Version comparison data
========================
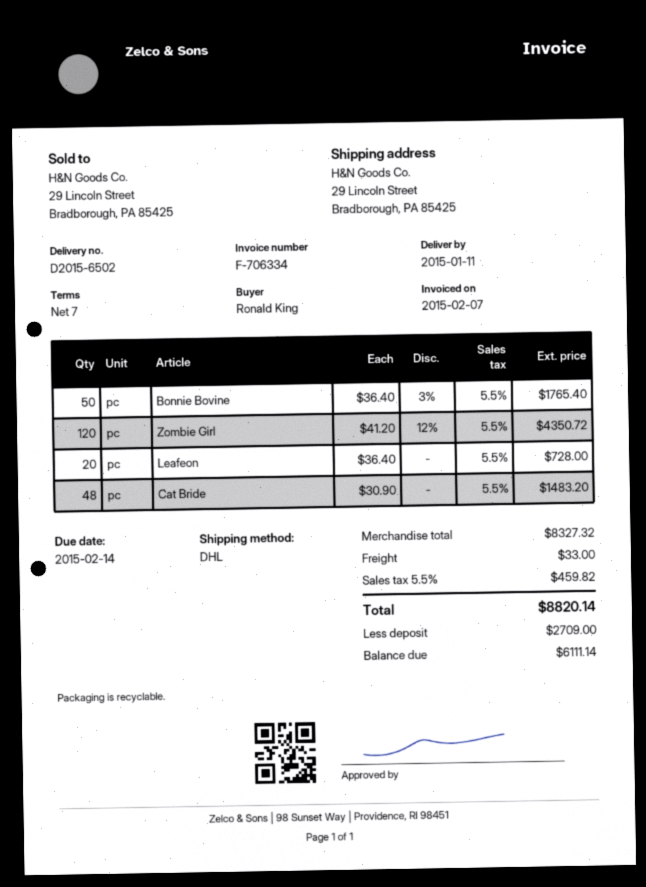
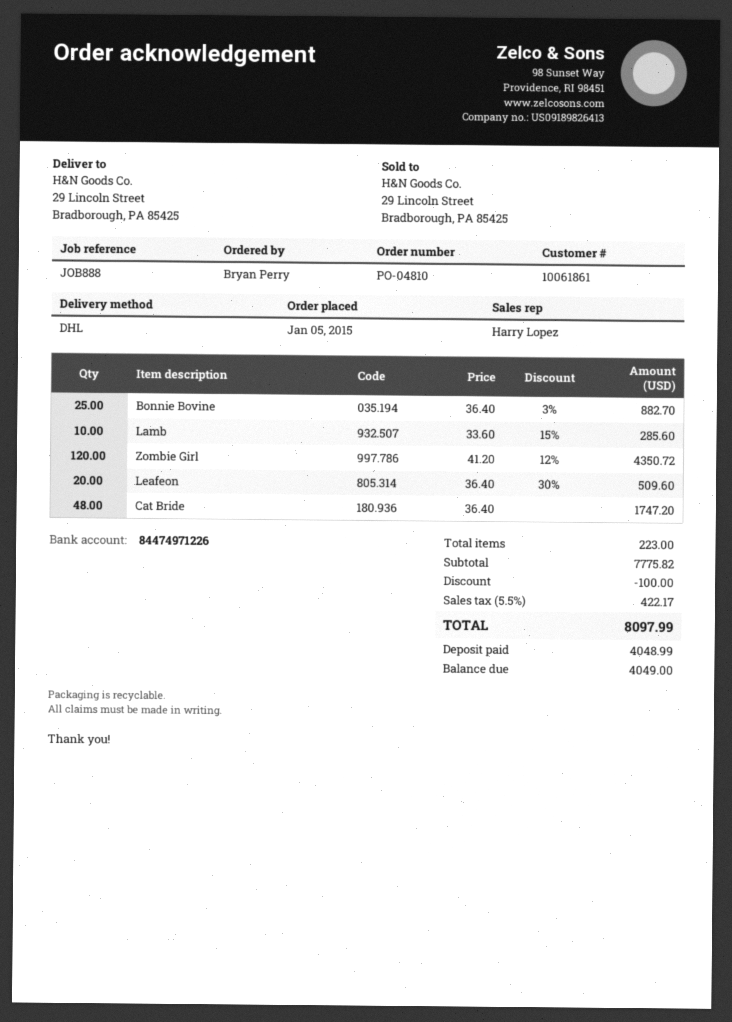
ordered by: Ronald King -> Bryan Perry
Bonnie Bovine: 50 x 36.40 - 3% = 1765.40 -> 25 x 36.40 - 3% = 882.70
Leafeon: 20 x 36.40 = 728.00 -> 20 x 36.40 - 30% = 509.60
Cat Bride: 48 x 30.90 = 1483.20 -> 48 x 36.40 = 1747.20
Lamb: none -> 10 x 33.60 - 15% = 285.60
subtotal: 8327.32 -> 7775.82
discount: none -> 100.00
shipping: 33.00 -> none
tax: 5.5% = 459.82 -> 5.5% = 422.17
total: 8820.14 -> 8097.99
deposit: 2709.00 -> 4048.99
balance: 6111.14 -> 4049.00

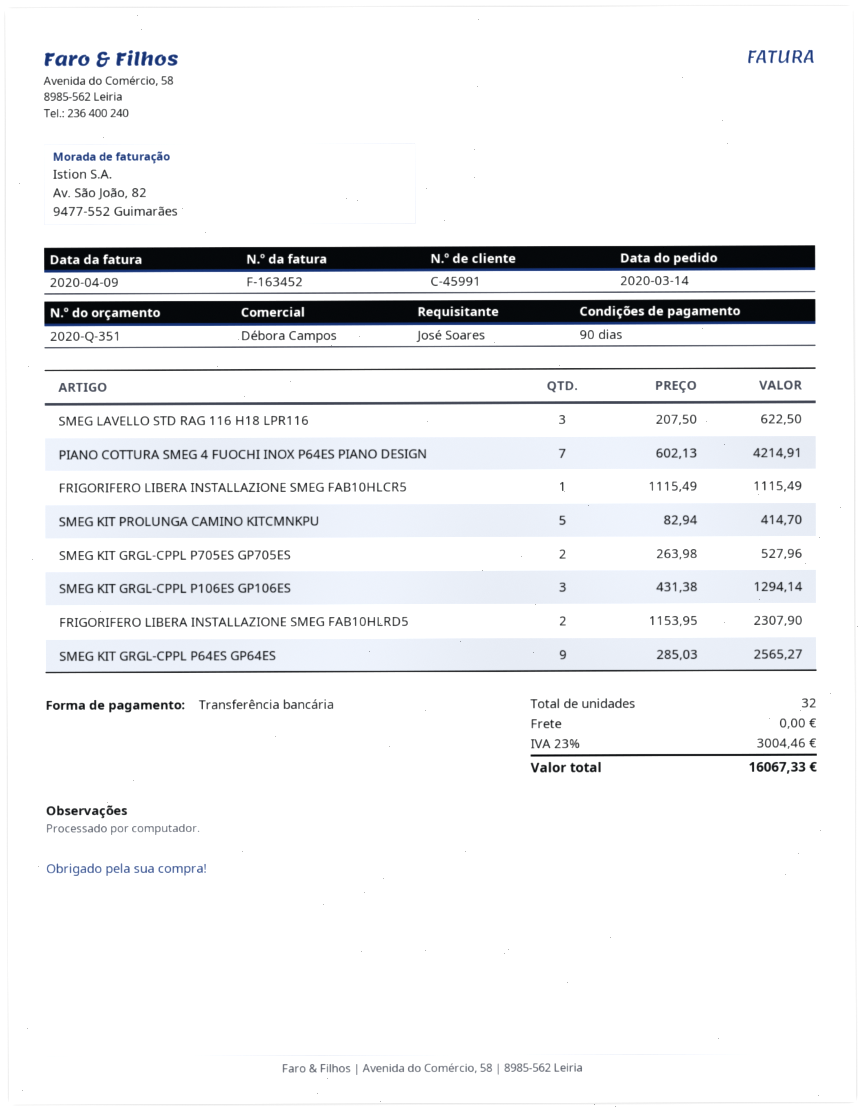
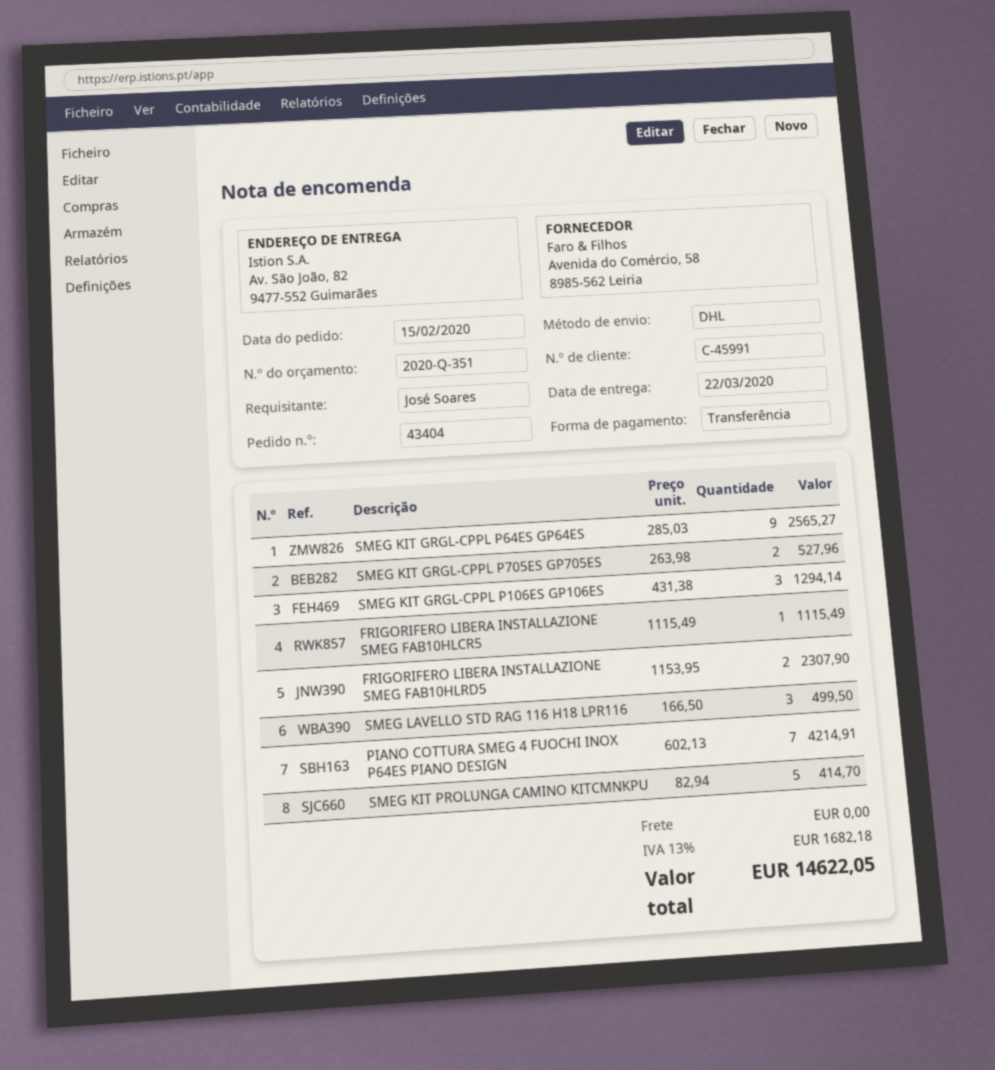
order date: 2020-03-14 -> 2020-02-15
SMEG LAVELLO STD RAG 116 H18 LPR116: 3 x 207.50 = 622.50 -> 3 x 166.50 = 499.50
tax: 23% = 3004.46 -> 13% = 1682.18
total: 16067.33 -> 14622.05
========================
**TASK DESCRIPTION:** Pictures aside, give the data again exactly as it appears.

**ANSWER TO THIS PROBLEM:**
ordered by: Ronald King -> Bryan Perry
Bonnie Bovine: 50 x 36.40 - 3% = 1765.40 -> 25 x 36.40 - 3% = 882.70
Leafeon: 20 x 36.40 = 728.00 -> 20 x 36.40 - 30% = 509.60
Cat Bride: 48 x 30.90 = 1483.20 -> 48 x 36.40 = 1747.20
Lamb: none -> 10 x 33.60 - 15% = 285.60
subtotal: 8327.32 -> 7775.82
discount: none -> 100.00
shipping: 33.00 -> none
tax: 5.5% = 459.82 -> 5.5% = 422.17
total: 8820.14 -> 8097.99
deposit: 2709.00 -> 4048.99
balance: 6111.14 -> 4049.00

order date: 2020-03-14 -> 2020-02-15
SMEG LAVELLO STD RAG 116 H18 LPR116: 3 x 207.50 = 622.50 -> 3 x 166.50 = 499.50
tax: 23% = 3004.46 -> 13% = 1682.18
total: 16067.33 -> 14622.05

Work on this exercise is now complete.